The second way to represent workflow is through declarative graphs. So in this way, you sort of represent your workflow as like a graph of where nodes are sort of like steps where you can call tools or call LLMs. And then there's sort of edge between nodes. So you kind of define a structure, but not execution.
And the execution of this is usually handled by some workflow frameworks. So I'm not going to go into the details of pros and cons for these two approaches. But the main point here is like for workflows, you get structure and predictability. So if you run a workflow today, it will mostly behave the same way if you run it tomorrow.
On the other hand, we have agents, which are systems where LLMs sort of dynamically direct their own processes of like decide how to achieve a task, like decide what tools to go, what step to take, depends on the task itself. So the core agent loop is pretty simple. So it receive a task or like a goal from a human.
And then it sort of enter this iterative loop where it plan what to do, and then execute the action, and then read the results from the environment, and sort of iterate until it gets all the results it's won, and then respond to the user. So what are the trade-offs between workflows and agents?
Workflows are sort of like the Toyota of AI systems. It's very predictable. It's good for when you want to automate repetitive tasks or like encode existing best practice or like know-how in your business. It's usually lower cost and lower latency, because you don't have to spend time on all these LLM calls to decide what to do.

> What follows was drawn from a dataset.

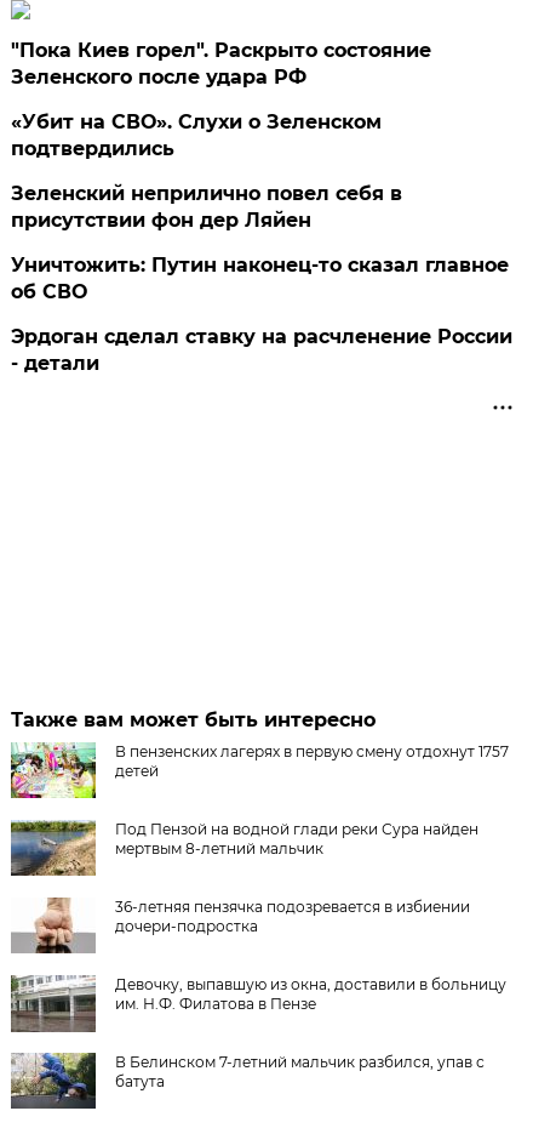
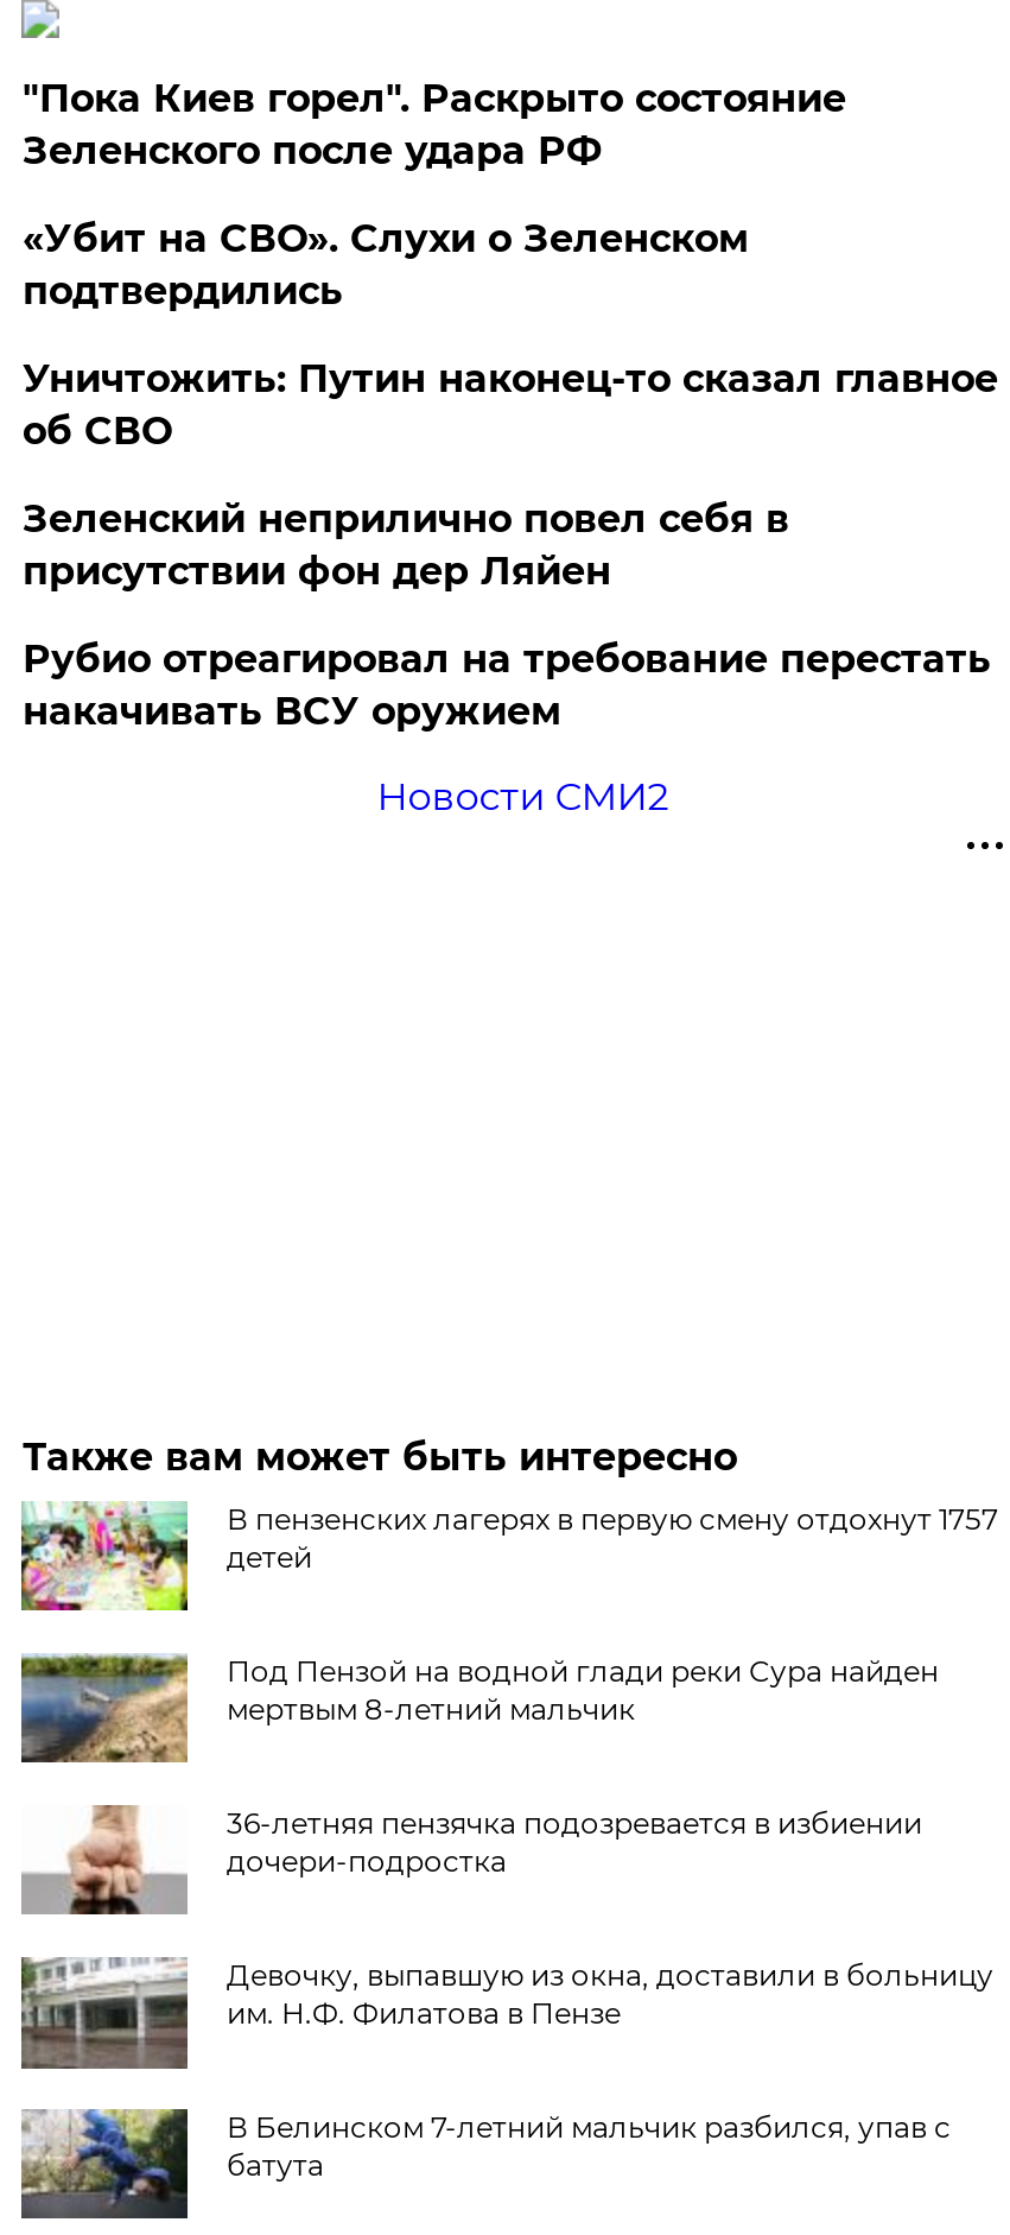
moved [11,182,403,232] -> [22,496,789,594]: Зеленский неприлично повел cебя в | присутствии фон дер Ляйен
none -> [22,636,991,734] Рубио отреагировал на требование перестать | накачивать ВСУ оружием
moved [11,253,509,303] -> [22,356,998,453]: Уничтожить: Путин наконец-то сказал главное | об СВО
[11,325,513,375] Эрдоган сделал ставку на расчленение России | - детали -> [377,774,669,819] Новости СМИ2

And they're also easier to debug because you have this code or this graph that you can manually pinpoint at which step is going wrong in the execution. And in building workflows, humans are sort of in control. like you can control your destiny, like given imperfect LLMs. You can sort of do tweaks and engine so that your tasks work right now.
On the other hand, agents are sort of like the test lab AI systems. It's more open-ended. This is good for like researching unsolved problems. It's also usually good at taking advantage of better and better LLM capabilities, because here the AI is in control. Generally, it's higher cost and latency because you need LLM to like figure out what to do.
And then-- but the upside is like there's less logic to maintain. The call loop is very simple. And sometimes you get like these hints of brilliance that always feels like, you know, everything is going to be automated in a few months. The problem is like your Tesla, like it works very well most of the time, but sometimes you still take the wrong exit on the highway.
And that's when you kind of miss your Toyota. So-- and the decision to be workflows or agent is a pretty tricky one because it depends highly on the state of the LLM. So some workflows that doesn't work in the agentic loop now might start to work later in a few months when the new models come out.
So it's a really huge dilemma. But recently, one thought that's sort of really changed how I think about it is what if you don't really have to choose, right? So if you think of agent, what they do is when you give the agent a task, it will figure out the steps that needs to be done to achieve that task, right?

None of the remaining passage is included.